[DATA FOR PROCESSING — start]
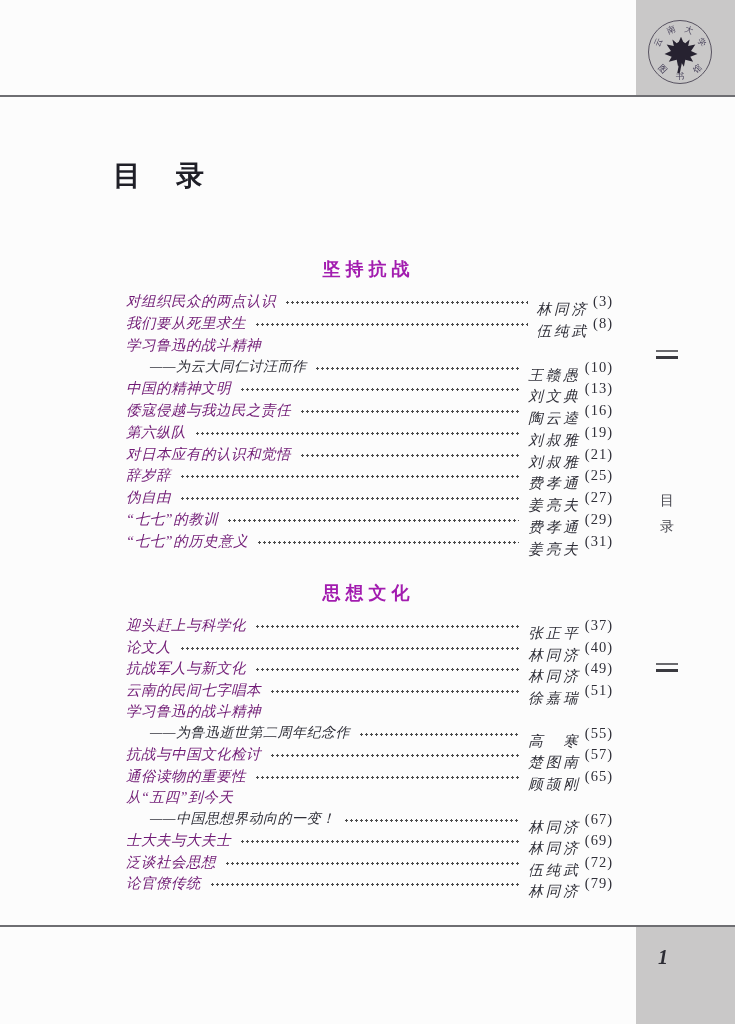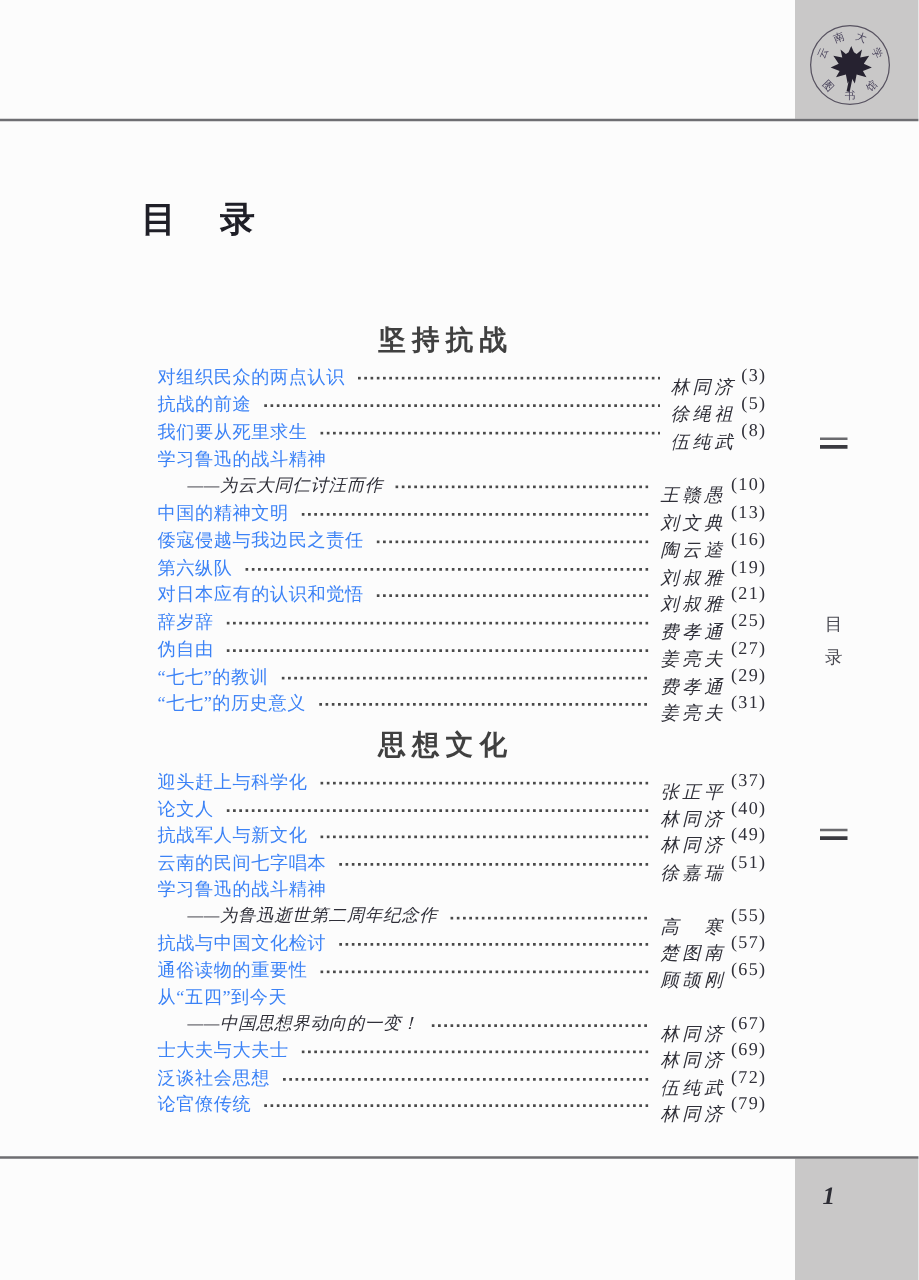--- a/index.html
+++ b/index.html
@@ -23,33 +23,33 @@
   #seal svg { position:absolute; left:14px; top:15px; }
   .seal-char { position:absolute; left:50%; top:50%; width:10px; height:10px;
                margin:-5px 0 0 -5px; font-size:8.5px; line-height:10px;
                text-align:center; color:#453f58; }
   
   #page-title { position:absolute; top:157px; left:126px; width:487px;
                 font-size:28px; font-weight:bold;
                 color:#1f1f27; letter-spacing:2px; word-spacing:24px;
                 transform:translateX(-13px); }
   
-  .sec-heading { position:absolute; left:126px; width:487px; text-align:center;
-                 font-size:22px; font-weight:bold; letter-spacing:5px;
-                 color:#404040; transform:translateX(-13px); }
+  .sec-heading { position:absolute; left:138px; width:487px; text-align:center;
+                 font-size:18px; font-weight:bold; letter-spacing:5px;
+                 color:#a21caf; transform:translateX(-13px); }
   #heading-1 { top:257px; }
   #heading-2 { top:581px; }
   
   .rows { position:absolute; left:126px; width:487px; }
   #rows-1 { top:291px; }
   #rows-2 { top:615px;text-align:right; }
   #rows-1 .row { height:21.75px; }
   #rows-2 .row { height:21.5px; }
   .row { display:flex; align-items:center; }
-  .t { white-space:nowrap; font-size:14.5px; letter-spacing:0.5px; color:#3b82f6; }
+  .t { white-space:nowrap; font-size:14.5px; letter-spacing:0.5px; color:#701a75;font-style:italic; }
   .row.indent .t { padding-left:24px; font-style:italic; font-size:14px; color:#2f2f38; }
   .leader { flex:1 1 auto; height:5px; margin:2px 9px 0 9px;
             background-image:radial-gradient(circle, #4a4a4a 1.05px, rgba(0,0,0,0) 1.35px);
             background-size:5px 5px; background-repeat:repeat-x; background-position:0 0; }
   .a { white-space:nowrap; font-size:14.5px; letter-spacing:3px;
        font-style:italic; color:#2f2f38;margin-top:16px; }
   .p { white-space:nowrap; font-size:14.5px; letter-spacing:1px;
        margin-left:4px; color:#2f2f38; }
   
   .edge-mark { position:absolute; left:656px; width:22px; }
@@ -93,26 +93,20 @@
   <div class="sec-heading" id="heading-1">坚持抗战</div>
 
   <div class="rows" id="rows-1">
     <div class="row">
       <span class="t">对组织民众的两点认识</span>
       <span class="leader"></span>
       <span class="a">林同济</span>
       <span class="p">(3)</span>
     </div>
     <div class="row">
-      <span class="t">抗战的前途</span>
-      <span class="leader"></span>
-      <span class="a">徐绳祖</span>
-      <span class="p">(5)</span>
-    </div>
-    <div class="row">
       <span class="t">我们要从死里求生</span>
       <span class="leader"></span>
       <span class="a">伍纯武</span>
       <span class="p">(8)</span>
     </div>
     <div class="row">
       <span class="t">学习鲁迅的战斗精神</span>
     </div>
     <div class="row indent">
       <span class="t">——为云大同仁讨汪而作</span>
[DATA FOR PROCESSING — finish]
Your copy of the entries must be exact and must not include any of their pictures.

- _EXERCISE ANSWER_:
--- a/index.html
+++ b/index.html
@@ -23,33 +23,33 @@
   #seal svg { position:absolute; left:14px; top:15px; }
   .seal-char { position:absolute; left:50%; top:50%; width:10px; height:10px;
                margin:-5px 0 0 -5px; font-size:8.5px; line-height:10px;
                text-align:center; color:#453f58; }
   
   #page-title { position:absolute; top:157px; left:126px; width:487px;
                 font-size:28px; font-weight:bold;
                 color:#1f1f27; letter-spacing:2px; word-spacing:24px;
                 transform:translateX(-13px); }
   
-  .sec-heading { position:absolute; left:126px; width:487px; text-align:center;
-                 font-size:22px; font-weight:bold; letter-spacing:5px;
-                 color:#404040; transform:translateX(-13px); }
+  .sec-heading { position:absolute; left:138px; width:487px; text-align:center;
+                 font-size:18px; font-weight:bold; letter-spacing:5px;
+                 color:#a21caf; transform:translateX(-13px); }
   #heading-1 { top:257px; }
   #heading-2 { top:581px; }
   
   .rows { position:absolute; left:126px; width:487px; }
   #rows-1 { top:291px; }
   #rows-2 { top:615px;text-align:right; }
   #rows-1 .row { height:21.75px; }
   #rows-2 .row { height:21.5px; }
   .row { display:flex; align-items:center; }
-  .t { white-space:nowrap; font-size:14.5px; letter-spacing:0.5px; color:#3b82f6; }
+  .t { white-space:nowrap; font-size:14.5px; letter-spacing:0.5px; color:#701a75;font-style:italic; }
   .row.indent .t { padding-left:24px; font-style:italic; font-size:14px; color:#2f2f38; }
   .leader { flex:1 1 auto; height:5px; margin:2px 9px 0 9px;
             background-image:radial-gradient(circle, #4a4a4a 1.05px, rgba(0,0,0,0) 1.35px);
             background-size:5px 5px; background-repeat:repeat-x; background-position:0 0; }
   .a { white-space:nowrap; font-size:14.5px; letter-spacing:3px;
        font-style:italic; color:#2f2f38;margin-top:16px; }
   .p { white-space:nowrap; font-size:14.5px; letter-spacing:1px;
        margin-left:4px; color:#2f2f38; }
   
   .edge-mark { position:absolute; left:656px; width:22px; }
@@ -93,26 +93,20 @@
   <div class="sec-heading" id="heading-1">坚持抗战</div>
 
   <div class="rows" id="rows-1">
     <div class="row">
       <span class="t">对组织民众的两点认识</span>
       <span class="leader"></span>
       <span class="a">林同济</span>
       <span class="p">(3)</span>
     </div>
     <div class="row">
-      <span class="t">抗战的前途</span>
-      <span class="leader"></span>
-      <span class="a">徐绳祖</span>
-      <span class="p">(5)</span>
-    </div>
-    <div class="row">
       <span class="t">我们要从死里求生</span>
       <span class="leader"></span>
       <span class="a">伍纯武</span>
       <span class="p">(8)</span>
     </div>
     <div class="row">
       <span class="t">学习鲁迅的战斗精神</span>
     </div>
     <div class="row indent">
       <span class="t">——为云大同仁讨汪而作</span>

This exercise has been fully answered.